Who knew a bagel could command such respect and power. The customers who were speaking with the Starbucks manager were delighted that their valiant efforts had brought back the chonga bagel. It was clearly a huge victory which they were preparing to celebrate all day.
This is very understandable to me. I love bagels; or, perhaps I just love cream cheese and need a good solid bread to shmear it on. But whatever the reason, I can sympathize with their devotion to this food. Hearing their enthusiasm made me want to thank the originators of this manna. But I was at a loss as to who deserved my gratitude. It turns out, there are many people to thank.
It is clear that the concept of a bread with a hole in the center has been around a really long time... what better way to carry food with you? I was thrilled to learn that Italians had their cracker-like version (Puglia created the Taralli and the Romans had buccalletum). There are also different crackers or breads with holes found in ancient China and Egypt (perhaps this will convince my daughter to try them). It doesn't seem to be until the 1600s, however, that Poland solidified the boiled and baked bagel as we know it in America today. The stories attributing this, and more information on the history of the bagel, can be found in a great article by Joan Nathan, A Short History of the Bagel, and in Maria Balinska's book, The Bagel: The Surprising History of a Modest Bread. (Just in case any of my readers love Bagels as much as I do).
But bagel loving goes much deeper than an affinity for a holey bread. Clearly these Starbucks customers had a favorite type of bagel: the chonga (can you say moderation?) To me the chonga, which includes just about every savory substance other than hamburger baked onto it, is over-kill. Why not just put it all on a piece of bread? I like to actually taste the bagel itself. But, this is the beauty of the American Bagel.
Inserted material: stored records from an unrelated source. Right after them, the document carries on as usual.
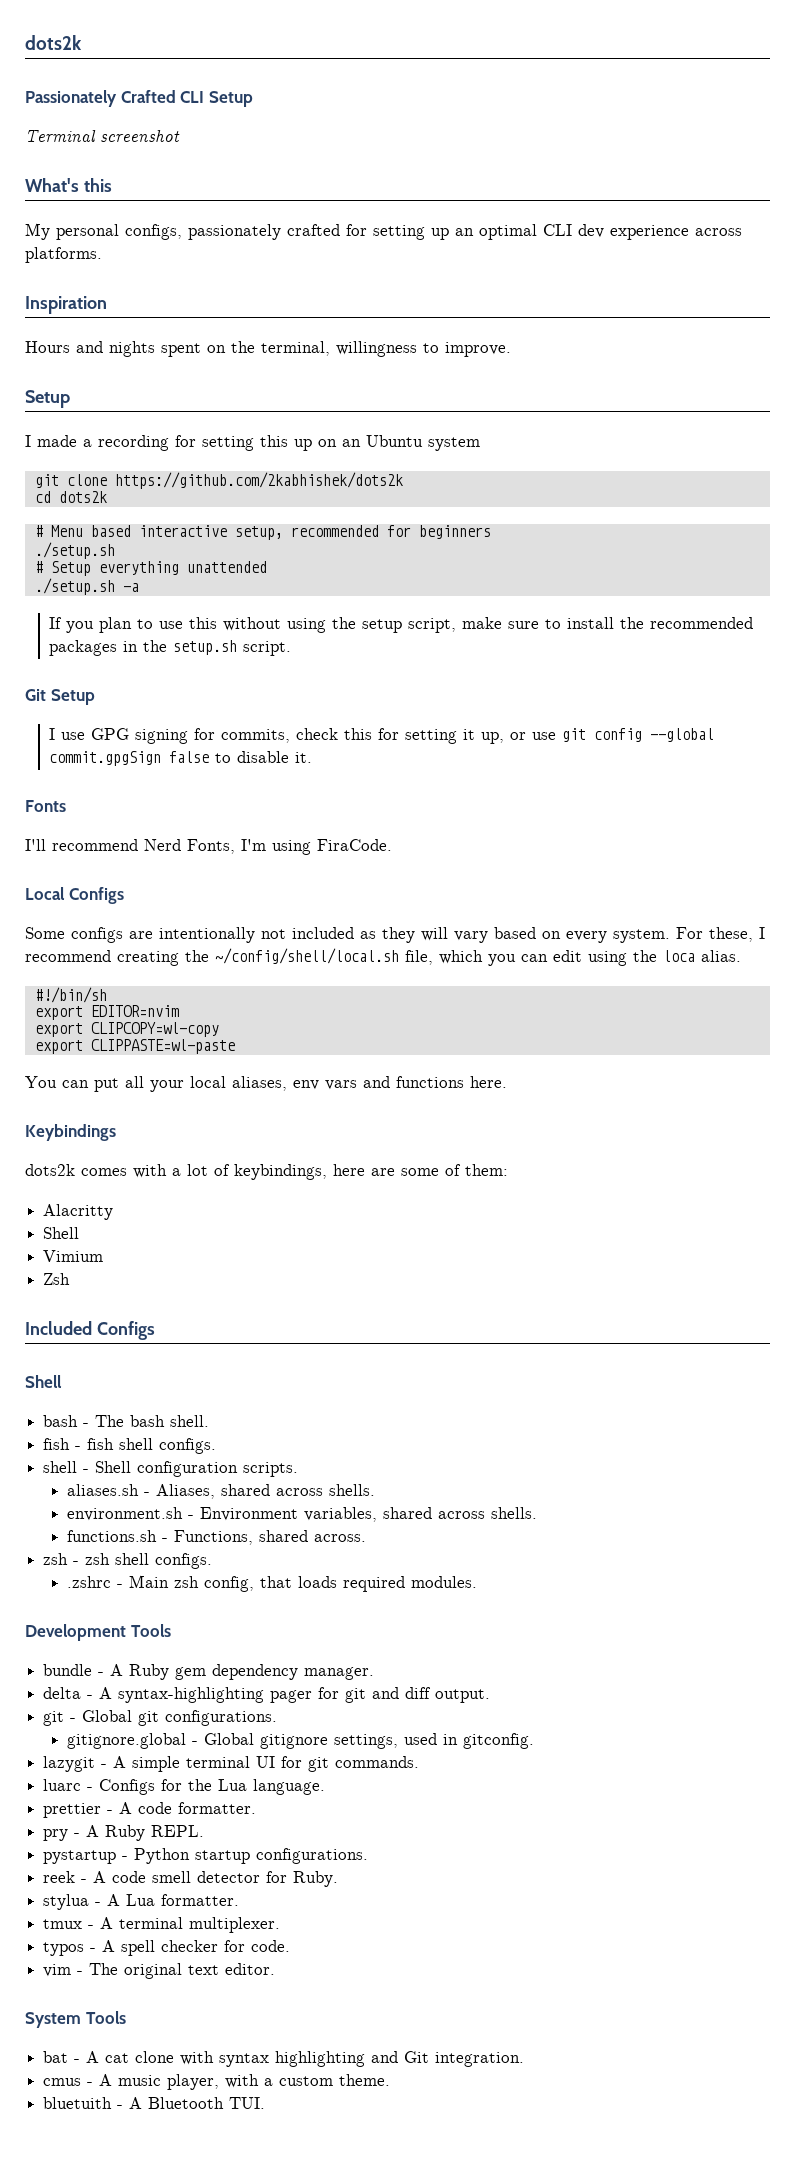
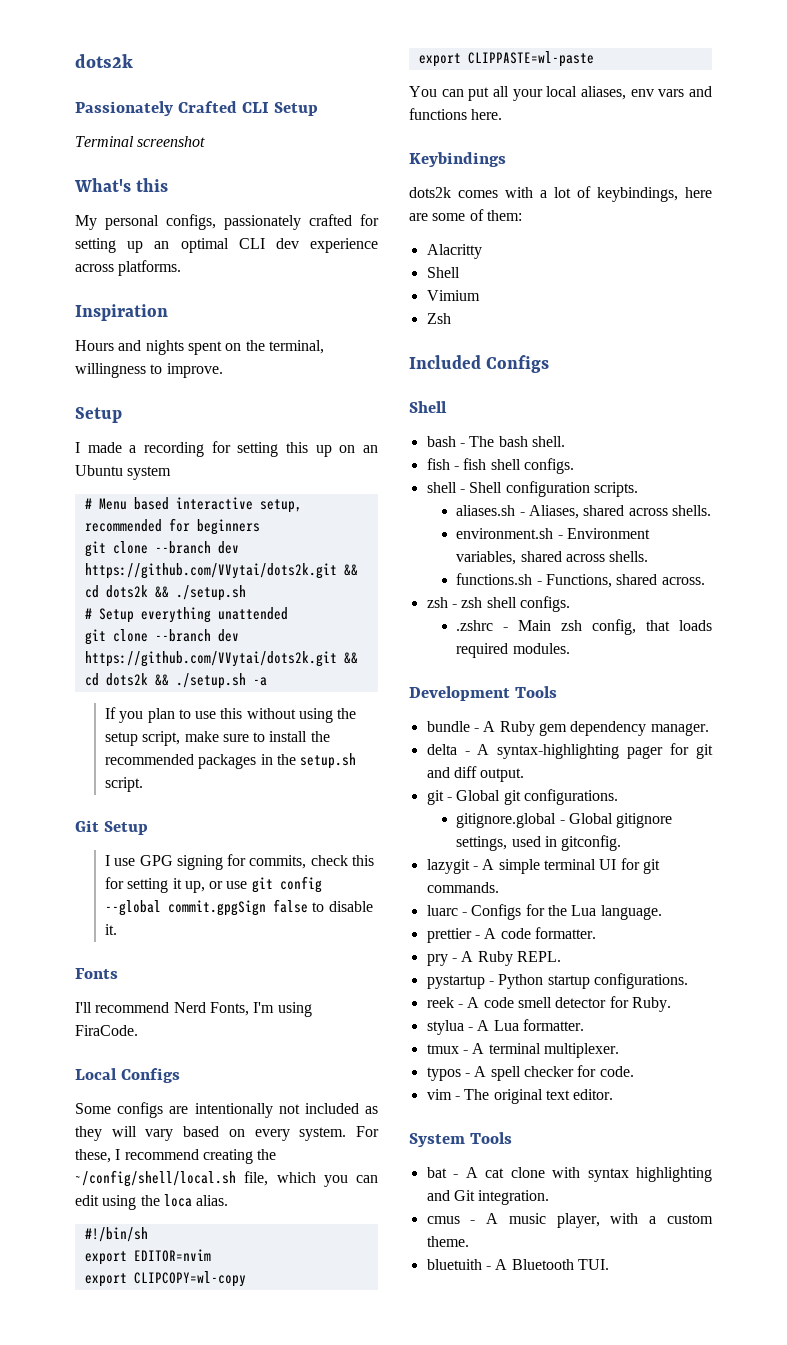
- git clone https://github.com/2kabhishek/dots2k
- cd dots2k
  # Menu based interactive setup, recommended for beginners
- ./setup.sh
+ git clone --branch dev https://github.com/VVytai/dots2k.git && cd dots2k && ./setup.sh
- ./setup.sh -a
+ git clone --branch dev https://github.com/VVytai/dots2k.git && cd dots2k && ./setup.sh -a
As with many products, we have institutionalized the idea of choice. Chocolate chip bagels... fruit bagels... cheese and onion and sun-dried tomato bagels (and here in Portland I am sure I would be able to find a chocolate chip-bacon bagel). If you can dream it it is a bagel.
So my gratitude goes much farther, I guess, than simply the ones who came up with a boiled, baked, bread wiht a hole. I am grateful too for the American culture which drives the delivery of choice; and not just for bagels, but many other things as well. It means that some people want to (and can) read deep, introspective literature, while others read light, cotton-candy ficiton. It's all good... and it's all available. And thank God for that!!!!!!
Because, after all this talk of bagels I plan to go to Noah's today for lunch; and, I know when I get there, I'll have many more options than an over-the-top chonga bagel. (If you are looking for one of those, try Starbucks.)